# [Instructions for the task]
Taking the data below line by line, count those that include the word "dispatcher" and report the number alone.

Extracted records
-=-=-=-=-
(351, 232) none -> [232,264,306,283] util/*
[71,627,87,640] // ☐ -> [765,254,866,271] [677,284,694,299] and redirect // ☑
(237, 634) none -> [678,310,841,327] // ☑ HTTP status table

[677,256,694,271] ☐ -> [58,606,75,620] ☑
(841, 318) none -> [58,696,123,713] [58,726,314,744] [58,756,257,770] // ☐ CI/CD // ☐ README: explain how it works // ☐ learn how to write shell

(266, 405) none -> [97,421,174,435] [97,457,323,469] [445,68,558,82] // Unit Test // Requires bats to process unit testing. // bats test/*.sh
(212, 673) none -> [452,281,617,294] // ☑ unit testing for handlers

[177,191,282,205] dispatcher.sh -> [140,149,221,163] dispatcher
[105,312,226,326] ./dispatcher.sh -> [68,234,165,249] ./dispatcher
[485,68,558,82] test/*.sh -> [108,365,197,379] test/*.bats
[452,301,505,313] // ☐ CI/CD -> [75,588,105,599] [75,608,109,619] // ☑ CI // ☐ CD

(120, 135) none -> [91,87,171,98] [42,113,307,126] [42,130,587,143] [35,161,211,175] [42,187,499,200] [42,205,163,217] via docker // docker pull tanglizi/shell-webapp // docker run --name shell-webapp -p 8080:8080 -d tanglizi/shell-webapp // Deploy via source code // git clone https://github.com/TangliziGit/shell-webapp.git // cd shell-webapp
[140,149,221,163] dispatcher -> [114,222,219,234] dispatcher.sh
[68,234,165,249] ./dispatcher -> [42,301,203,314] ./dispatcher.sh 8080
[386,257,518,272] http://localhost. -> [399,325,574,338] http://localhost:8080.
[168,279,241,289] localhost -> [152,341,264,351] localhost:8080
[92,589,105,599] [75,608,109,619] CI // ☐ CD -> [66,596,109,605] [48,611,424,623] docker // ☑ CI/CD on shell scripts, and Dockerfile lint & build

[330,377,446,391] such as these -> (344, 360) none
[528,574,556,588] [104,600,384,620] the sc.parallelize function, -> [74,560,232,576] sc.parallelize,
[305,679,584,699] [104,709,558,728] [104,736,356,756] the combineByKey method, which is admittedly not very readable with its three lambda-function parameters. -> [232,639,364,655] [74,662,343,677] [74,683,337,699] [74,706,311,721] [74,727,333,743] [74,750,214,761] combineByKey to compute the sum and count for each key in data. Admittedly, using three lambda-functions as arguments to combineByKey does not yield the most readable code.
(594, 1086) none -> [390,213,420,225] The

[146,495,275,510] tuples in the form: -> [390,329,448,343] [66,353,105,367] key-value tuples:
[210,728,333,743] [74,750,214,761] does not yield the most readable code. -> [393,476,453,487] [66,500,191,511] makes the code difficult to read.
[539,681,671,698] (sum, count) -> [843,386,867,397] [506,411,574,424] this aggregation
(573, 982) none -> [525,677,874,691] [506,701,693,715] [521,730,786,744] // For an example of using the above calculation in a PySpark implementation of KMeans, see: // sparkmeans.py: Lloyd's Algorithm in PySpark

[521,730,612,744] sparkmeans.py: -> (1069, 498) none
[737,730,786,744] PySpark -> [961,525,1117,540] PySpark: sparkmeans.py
-=-=-=-=-
# [Answer to this task]
4